What you are asked to do: Reproduce only the lines of the material below that start at the line containing "[706,303,742,327] 524 ->" and stop at the line containing "[496,2471,702,2499] almost 9". Keep both end lines.

Extracted data:
——————————

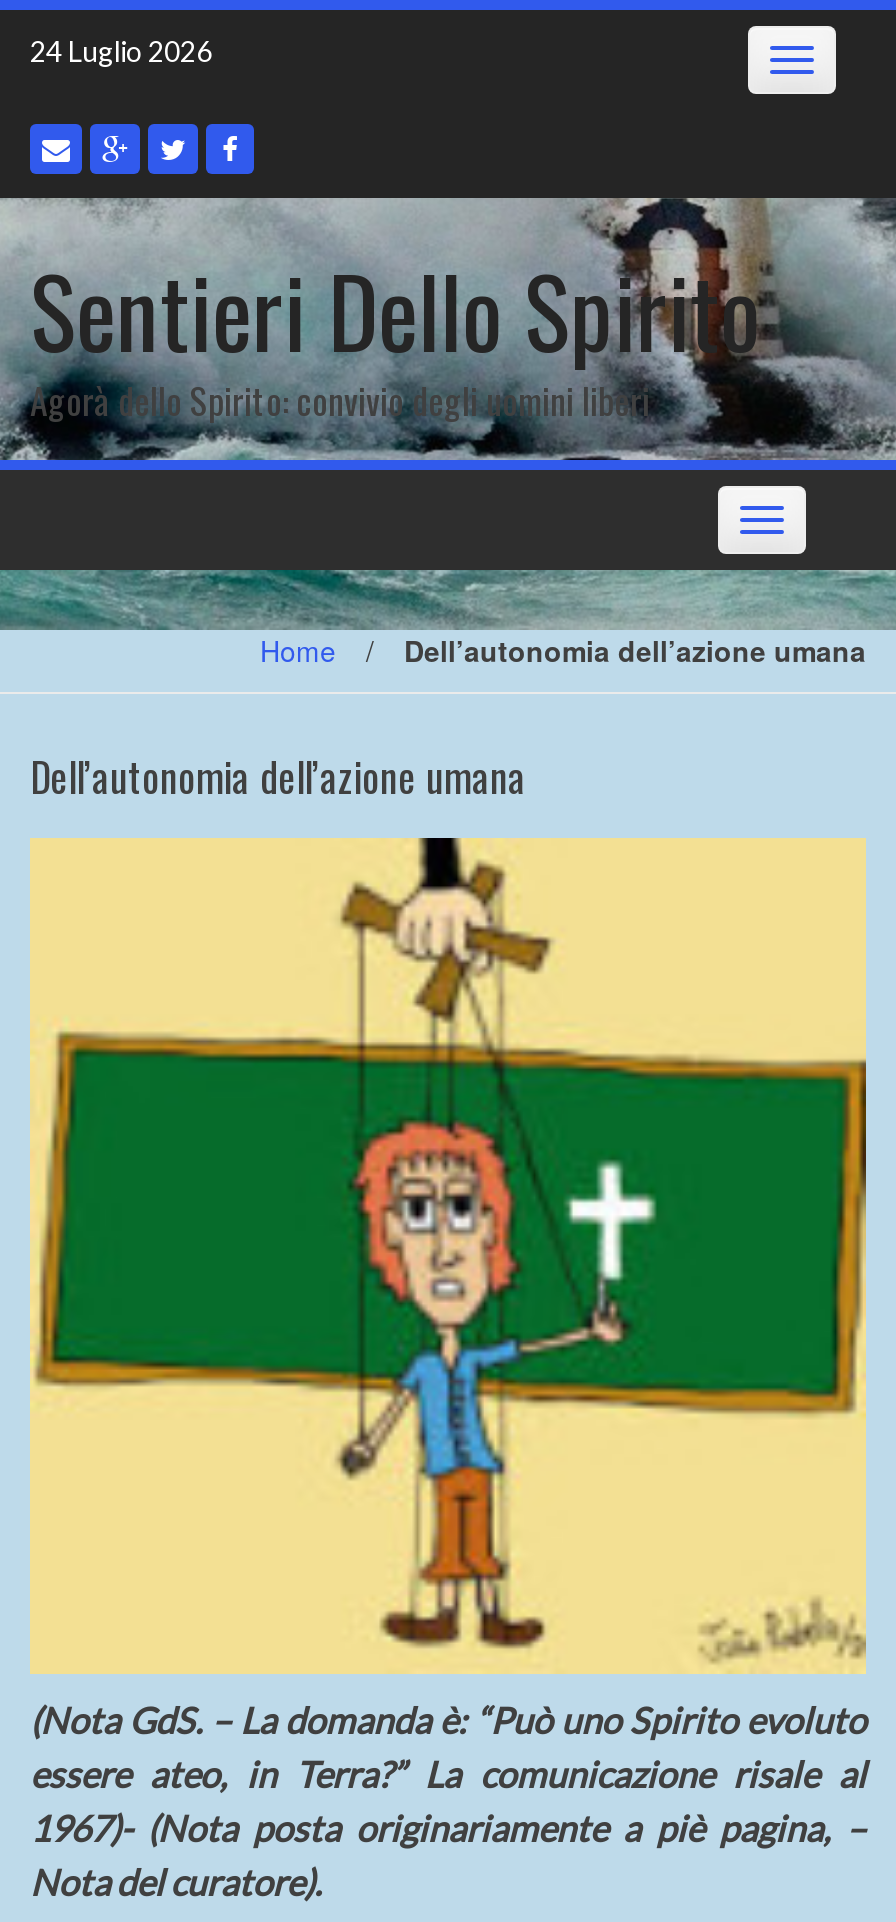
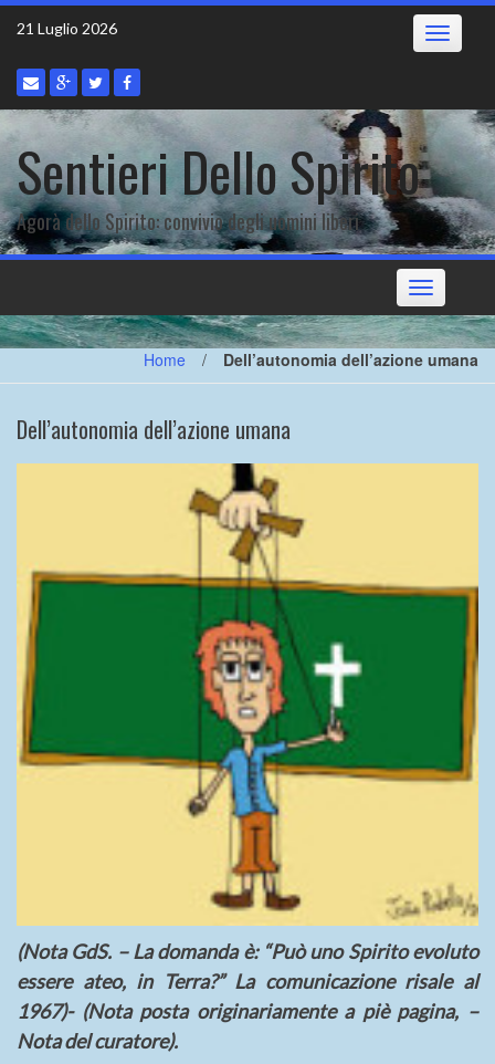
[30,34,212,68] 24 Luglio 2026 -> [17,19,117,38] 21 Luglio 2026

——————————

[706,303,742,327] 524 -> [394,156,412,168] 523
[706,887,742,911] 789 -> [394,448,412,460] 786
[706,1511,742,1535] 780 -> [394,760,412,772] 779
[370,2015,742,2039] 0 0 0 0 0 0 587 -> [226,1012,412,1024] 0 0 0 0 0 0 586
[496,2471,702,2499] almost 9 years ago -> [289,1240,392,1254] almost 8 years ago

——————————

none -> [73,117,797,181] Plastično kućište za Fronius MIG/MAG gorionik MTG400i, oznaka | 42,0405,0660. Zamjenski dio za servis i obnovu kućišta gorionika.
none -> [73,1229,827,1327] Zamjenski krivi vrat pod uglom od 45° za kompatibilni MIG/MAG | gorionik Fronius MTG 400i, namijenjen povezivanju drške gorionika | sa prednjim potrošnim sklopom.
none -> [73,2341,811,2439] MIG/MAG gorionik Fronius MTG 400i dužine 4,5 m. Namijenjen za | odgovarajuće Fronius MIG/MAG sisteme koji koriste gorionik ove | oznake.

——————————

Answer section:
[706,303,742,327] 524 -> [394,156,412,168] 523
[706,887,742,911] 789 -> [394,448,412,460] 786
[706,1511,742,1535] 780 -> [394,760,412,772] 779
[370,2015,742,2039] 0 0 0 0 0 0 587 -> [226,1012,412,1024] 0 0 0 0 0 0 586
[496,2471,702,2499] almost 9 years ago -> [289,1240,392,1254] almost 8 years ago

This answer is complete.